London afternoon: Top stocks still deep in the red

13 June 2006 13:45:00

London's top stocks are continuing to trade lower with no support expected from Wall Street, which is due to start lower.

Global concerns about inflation and further rate rises in the US have weighed heavily today, while tumbling commodity prices added to the unease.

The mining sector tumbled for a second day, as gold futures fell below $600 an ounce for the first time since April. Kazakhmys was once again leading the declines while Anglo American, BHP Billiton and Xstrata followed.

Royal Bank of Scotland's trading update failed to inspire much confidence as it said first-half results would be in line with analysts' expectations after good income growth, with a strong performance by its corporate markets unit, particularly global banking and markets.

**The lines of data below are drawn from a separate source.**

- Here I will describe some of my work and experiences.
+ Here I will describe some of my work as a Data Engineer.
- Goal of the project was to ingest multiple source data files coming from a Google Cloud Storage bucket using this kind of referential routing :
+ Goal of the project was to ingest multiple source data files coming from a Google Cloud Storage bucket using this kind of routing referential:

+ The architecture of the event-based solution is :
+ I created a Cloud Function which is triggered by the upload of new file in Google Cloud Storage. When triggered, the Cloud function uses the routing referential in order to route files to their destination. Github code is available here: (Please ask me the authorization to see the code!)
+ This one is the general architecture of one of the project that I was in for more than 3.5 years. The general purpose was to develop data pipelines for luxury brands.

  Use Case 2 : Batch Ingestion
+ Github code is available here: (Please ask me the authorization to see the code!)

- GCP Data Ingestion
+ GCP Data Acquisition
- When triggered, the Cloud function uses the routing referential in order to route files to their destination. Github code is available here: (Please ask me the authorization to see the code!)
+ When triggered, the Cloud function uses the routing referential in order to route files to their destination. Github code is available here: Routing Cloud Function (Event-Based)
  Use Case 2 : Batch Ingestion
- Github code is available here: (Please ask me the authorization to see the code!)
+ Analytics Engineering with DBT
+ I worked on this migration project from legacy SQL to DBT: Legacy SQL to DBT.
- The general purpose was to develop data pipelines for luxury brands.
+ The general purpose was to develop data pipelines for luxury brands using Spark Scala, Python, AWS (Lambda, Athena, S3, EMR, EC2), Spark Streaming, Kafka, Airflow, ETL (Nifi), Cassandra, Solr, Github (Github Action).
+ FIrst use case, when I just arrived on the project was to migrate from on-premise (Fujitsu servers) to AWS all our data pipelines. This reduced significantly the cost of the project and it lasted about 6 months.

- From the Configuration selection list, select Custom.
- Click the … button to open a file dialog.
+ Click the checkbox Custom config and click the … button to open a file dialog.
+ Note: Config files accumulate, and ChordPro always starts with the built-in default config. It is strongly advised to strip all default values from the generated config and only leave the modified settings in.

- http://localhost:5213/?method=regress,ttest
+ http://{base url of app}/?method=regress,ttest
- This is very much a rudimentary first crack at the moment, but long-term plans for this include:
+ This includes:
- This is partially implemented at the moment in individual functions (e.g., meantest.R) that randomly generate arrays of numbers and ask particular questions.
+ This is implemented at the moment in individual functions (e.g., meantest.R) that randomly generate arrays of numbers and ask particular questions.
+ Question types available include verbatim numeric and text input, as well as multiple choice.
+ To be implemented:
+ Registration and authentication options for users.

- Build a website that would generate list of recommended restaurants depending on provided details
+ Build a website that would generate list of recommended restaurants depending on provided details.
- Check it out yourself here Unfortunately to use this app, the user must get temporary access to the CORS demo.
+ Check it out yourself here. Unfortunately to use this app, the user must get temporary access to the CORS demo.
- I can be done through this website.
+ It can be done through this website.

Merrill Lynch said the update was pretty much in line with expectations as it stuck with its "buy" advice and lifted its price target to 2,328p. The broker said RBoS still looks undervalued compared with its peers.

Smaller rival Alliance & Leicester, which itself provided an update yesterday, slumped as investors chose to sell out of the banks.

Barclays Capital, the investment division of Barclays Bank, admitted that it was working on a possible bid for housebuilder McCarthy & Stone.

The Competition Commission's provisional finding in its investigation into classified directory advertising says a lack of competition means Yell can set prices to advertisers above competitive levels. Yell said it is disappointed with the findings.

Meanwhile UBS upgraded shares in brewer SABMiller to "buy" from "neutral" arguing that shares in the Coors beer owner have fallen too far in recent weeks.

Plumbing merchant Wolseley was out of favour after Deutsche Bank slashed its price target to 1,530p from 1,771p.

United Utilities has apparently hired investment bank Merrill Lynch to advise it after receiving several bid approaches for its business outsourcing division Vertex.

Morgan Stanley said it was staying cautious on utilities, but increased its price target on Drax to 765p from 660p, and stuck with its "equal-weight" recommendation while British Energy's target rose to 535p from 465p and remained "underweight".

Group 4 Securicor says trading for the four months to April is going well and in line with overall expectations though the German cash services market continues to be very difficult. Overall organic growth was around 8%, compared with around 6% for the same period last year.

Tour operator First Choice first half loss increased to £34.4m from £32.9m a year ago, though under new IFRS accounting standards the loss widened to £78.2m from £66.7m. The dividend goes up and First Choice says it remains confident of meeting full-year expectations following strong high season demand.

IT and communications services firm Glen Group increased interim pre-tax losses but said steps had been laid in the first half for the business to expand.

Beleaguered bedside phone firm Patientline slumped after it said it was struggling to stir up demand for its products, citing the intense negative publicity over the last year and a change of policy in hospitals.

Mobile ringtone firm MonsterMob also slumped after the group announced that it had ousted chief executive and founder Martin Higginson as it made another profit warning.